Desnutrição Grave: Manejo Nutricional e Suplementação de Ferro

Santa Casa de Alfenas - Casa de Caridade (MG) — Prova 2024

Enunciado

Lactente de 15 meses, foi encaminhado para internação devido a broncopneumonia. Realizado anamnese e exame clínico e prescritos: hidratação venosa, eletrólitos e penicilina. Exames laboratoriais: anemia importante, função hepática e renal normais. O diagnóstico nutricional, de acordo com as novas curvas de referência (OMS, 2007) foi definido como magreza acentuada pelo índice de massa corpórea e pelo indicador peso para estatura e, muito baixa estatura e muito baixo peso para a idade. A terapia nutricional para este paciente NÃO deve incluir nas primeiras 48h:

Alternativas

  1. A) Sulfato ferroso.
  2. B) Ácido fólico.
  3. C) Sulfato de zinco.
  4. D) Vitamina A.

Pérola Clínica

Desnutrição grave (fase de estabilização) → NÃO iniciar ferro nas primeiras 48h (risco de piora infecciosa e toxicidade).

Resumo-Chave

Em pacientes com desnutrição grave, especialmente na fase inicial de estabilização (primeiras 24-48h), a suplementação de ferro é contraindicada. O ferro pode agravar infecções existentes (favorecendo o crescimento bacteriano) e aumentar o estresse oxidativo, além de haver risco de toxicidade em um organismo já debilitado. A suplementação de ferro deve ser iniciada apenas após a estabilização clínica e tratamento das infecções.

Contexto Educacional

A desnutrição aguda grave (DAG) é uma condição pediátrica séria, caracterizada por magreza acentuada, baixo peso para a idade e/ou baixa estatura para a idade, conforme as curvas de crescimento da OMS (2007).
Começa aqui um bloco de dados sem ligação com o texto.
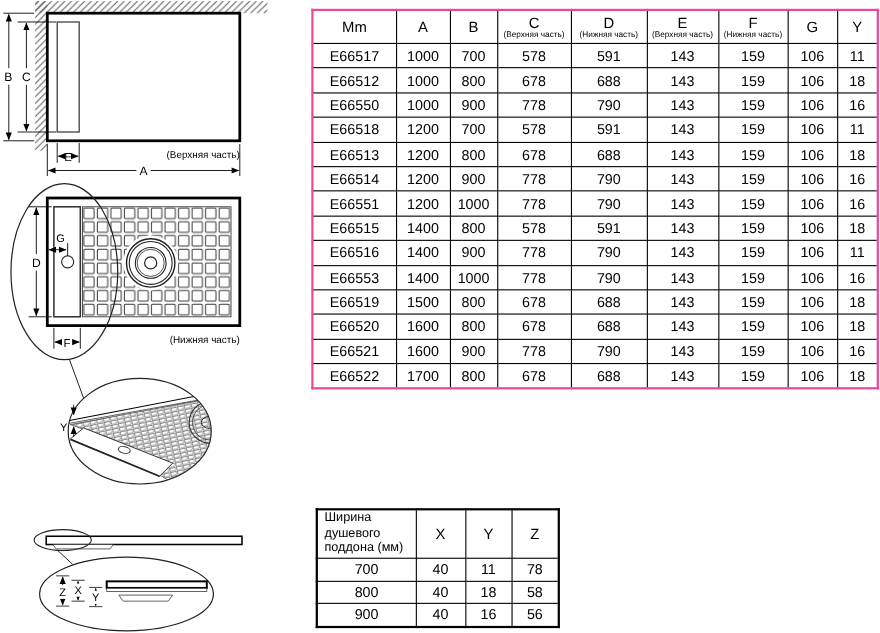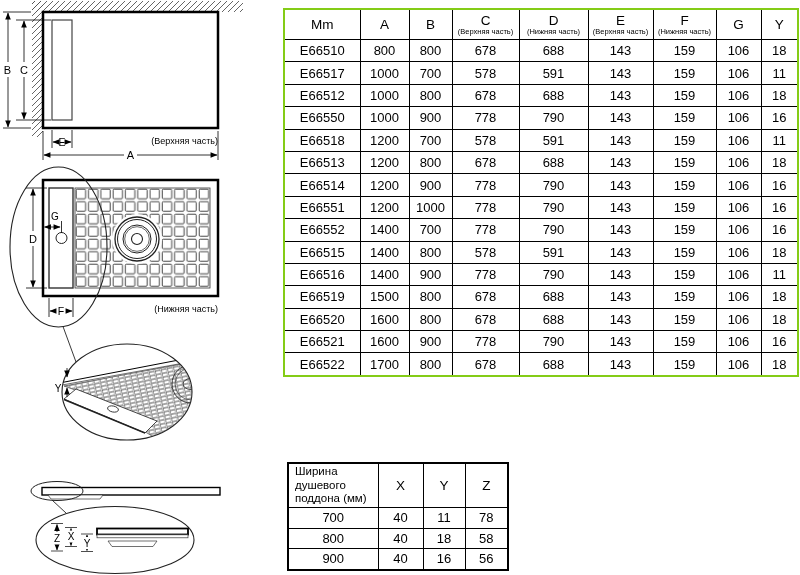"Mm" .main-table { border: 2px solid #84cc16 -> 2px solid #ec4899 }
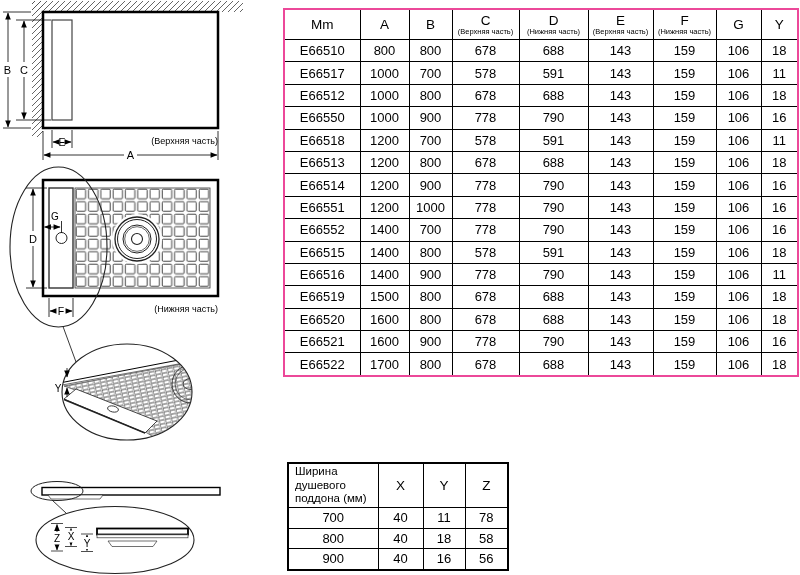"E66510" tr { html: <tr> <td>E66510</td> <td>800</td> <td>800</td> <td>678</td> <td>688</td> <td>143</td> <td>159</td> <td>106</td> <td>18</td> </tr> -> none }
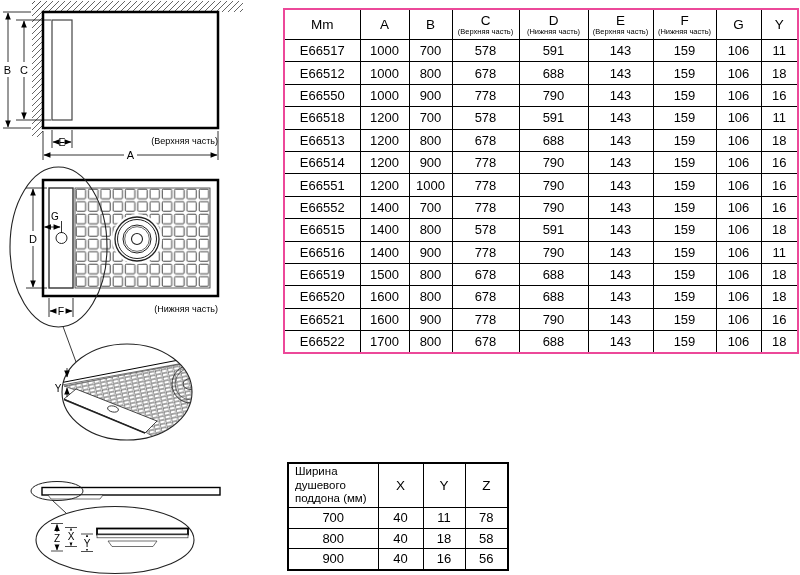"E66552" tr { html: <tr> <td>E66552</td> <td>1400</td> <td>700</td> <td>778</td> <td>790</td> <td>143</td> <td>159</td> <td>106</td> <td>16</td> </tr> -> none }
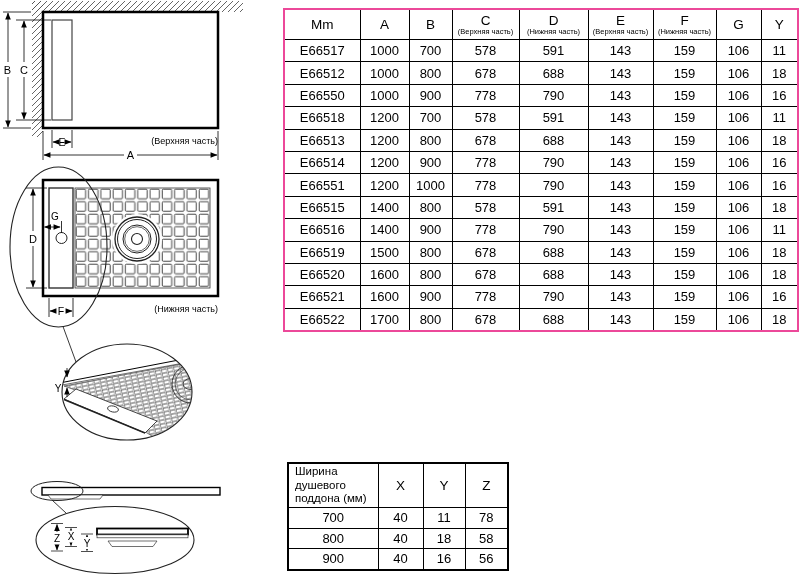"E66553" tr { html: none -> <tr> <td>E66553</td> <td>1400</td> <td>1000</td> <td>778</td> <td>790</td> <td>143</td> <td>159</td> <td>106</td> <td>16</td> </tr> }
Pacientes com DAG frequentemente apresentam complicações como infecções (broncopneumonia, como no caso), anemia e distúrbios hidroeletrolíticos, exigindo um manejo nutricional cuidadoso e faseado. A terapia nutricional para desnutrição grave é dividida em fases: estabilização, transição e reabilitação. A fase de estabilização, que dura aproximadamente 24-48 horas, é crítica e foca na correção de condições de risco de vida, como hipoglicemia, hipotermia, desidratação e infecções. A realimentação deve ser lenta e gradual para evitar a síndrome de realimentação, uma complicação potencialmente fatal. Durante a fase de estabilização, a suplementação de micronutrientes é essencial, mas o ferro é uma exceção. O sulfato ferroso é contraindicado nas primeiras 48 horas (e geralmente até que o paciente esteja clinicamente estável e as infecções controladas) porque o ferro livre pode atuar como um nutriente para bactérias, agravando infecções, e aumentar o estresse oxidativo em um organismo já vulnerável. Outros micronutrientes, como vitamina A, ácido fólico e sulfato de zinco, são importantes e devem ser administrados desde o início. A anemia, embora presente, é frequentemente multifatorial e sua correção com ferro é postergada para a fase de reabilitação, quando o paciente está mais estável e o risco de complicações é menor.

Perguntas Frequentes

Por que o sulfato ferroso não deve ser administrado nas primeiras 48h de tratamento da desnutrição grave?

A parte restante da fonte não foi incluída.